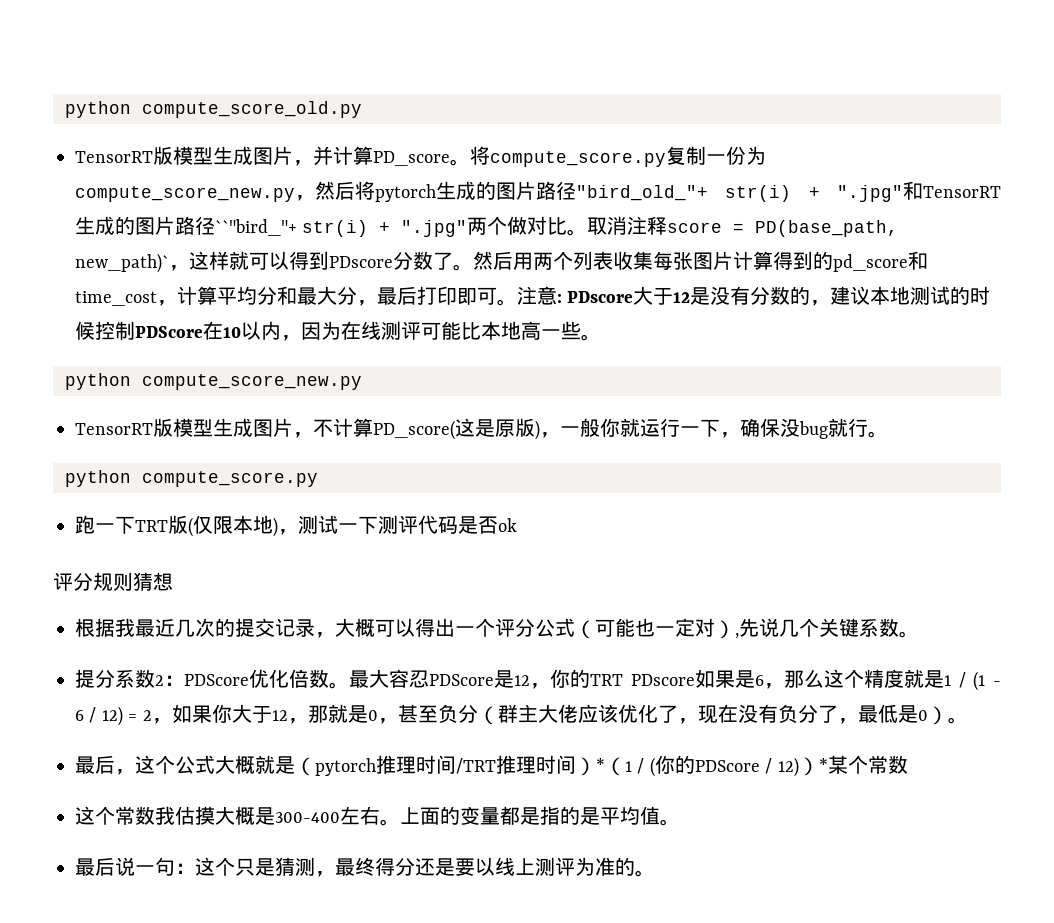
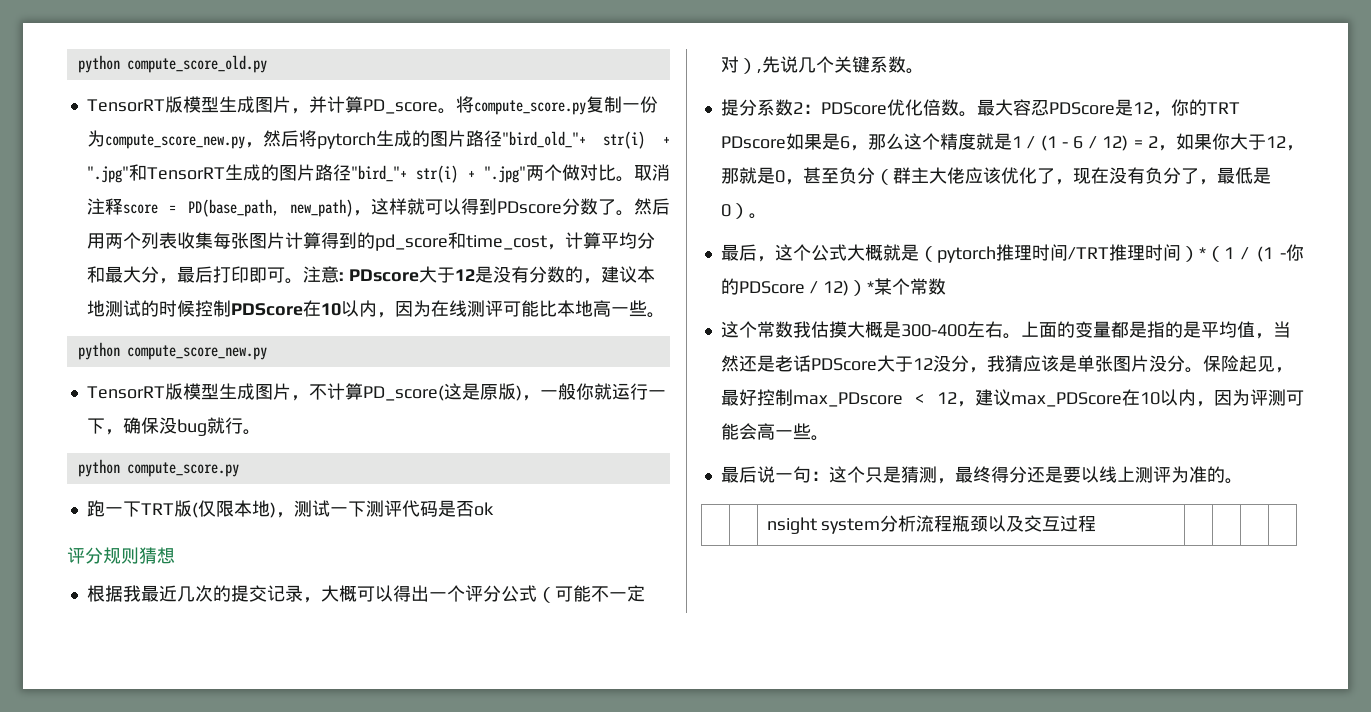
- 将compute_score.py复制一份为compute_score_new.py，然后将pytorch生成的图片路径"bird_old_"+ str(i) + ".jpg"和TensorRT生成的图片路径``"bird_"+ str(i) + ".jpg"两个做对比。
+ 将compute_score.py复制一份为compute_score_new.py，然后将pytorch生成的图片路径"bird_old_"+ str(i) + ".jpg"和TensorRT生成的图片路径"bird_"+ str(i) + ".jpg"两个做对比。
- 取消注释score = PD(base_path, new_path)`，这样就可以得到PDscore分数了。
+ 取消注释score = PD(base_path, new_path)，这样就可以得到PDscore分数了。
- 根据我最近几次的提交记录，大概可以得出一个评分公式（可能也一定对）,先说几个关键系数。
+ 根据我最近几次的提交记录，大概可以得出一个评分公式（可能不一定对）,先说几个关键系数。
- 最后，这个公式大概就是（pytorch推理时间/TRT推理时间）*（1 / (你的PDScore / 12)）*某个常数
+ 最后，这个公式大概就是（pytorch推理时间/TRT推理时间）*（1 / (1 -你的PDScore / 12)）*某个常数
- 上面的变量都是指的是平均值。
+ 上面的变量都是指的是平均值，当然还是老话PDScore大于12没分，我猜应该是单张图片没分。保险起见，最好控制max_PDscore < 12，建议max_PDScore在10以内，因为评测可能会高一些。
+ | | nsight system分析流程瓶颈以及交互过程 | | | |

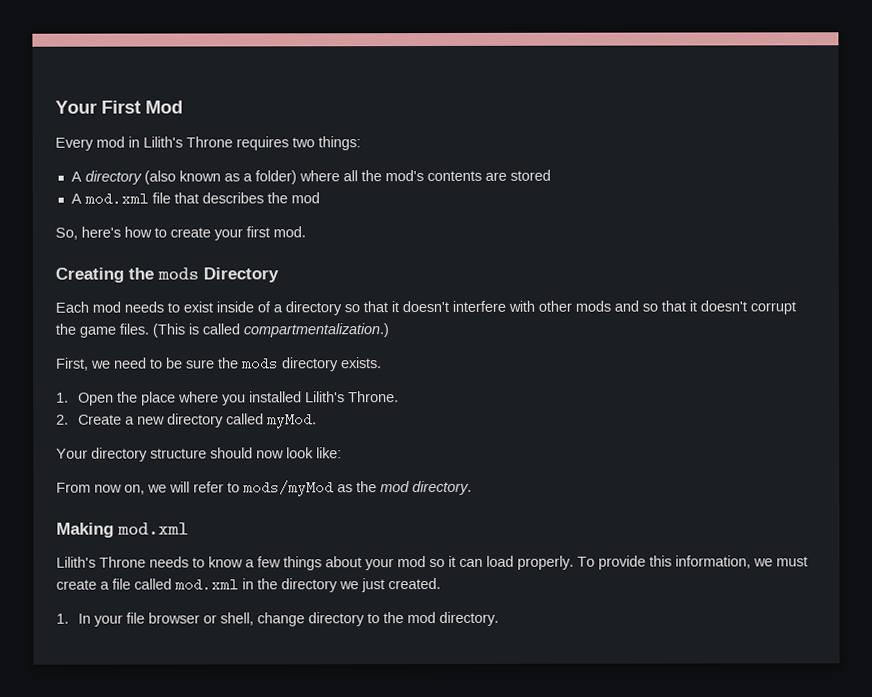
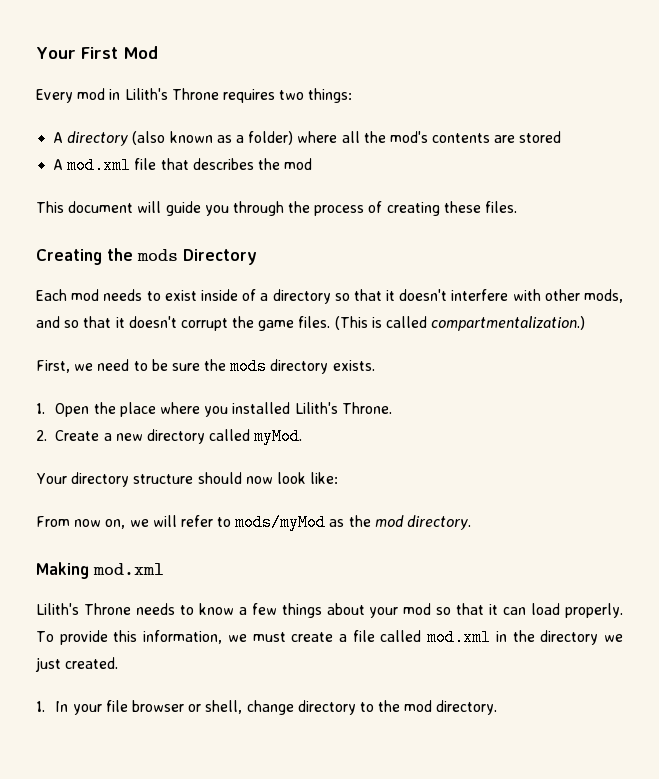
- So, here's how to create your first mod.
+ This document will guide you through the process of creating these files.
- Each mod needs to exist inside of a directory so that it doesn't interfere with other mods and so that it doesn't corrupt the game files.
+ Each mod needs to exist inside of a directory so that it doesn't interfere with other mods, and so that it doesn't corrupt the game files.
- Lilith's Throne needs to know a few things about your mod so it can load properly.
+ Lilith's Throne needs to know a few things about your mod so that it can load properly.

+++

§ **WHAT IS NEEDED**
Return all lines of the material above in which "和TensorRT生成的图片路径" occurs.

§ **ANSWER**
- 将compute_score.py复制一份为compute_score_new.py，然后将pytorch生成的图片路径"bird_old_"+ str(i) + ".jpg"和TensorRT生成的图片路径``"bird_"+ str(i) + ".jpg"两个做对比。
+ 将compute_score.py复制一份为compute_score_new.py，然后将pytorch生成的图片路径"bird_old_"+ str(i) + ".jpg"和TensorRT生成的图片路径"bird_"+ str(i) + ".jpg"两个做对比。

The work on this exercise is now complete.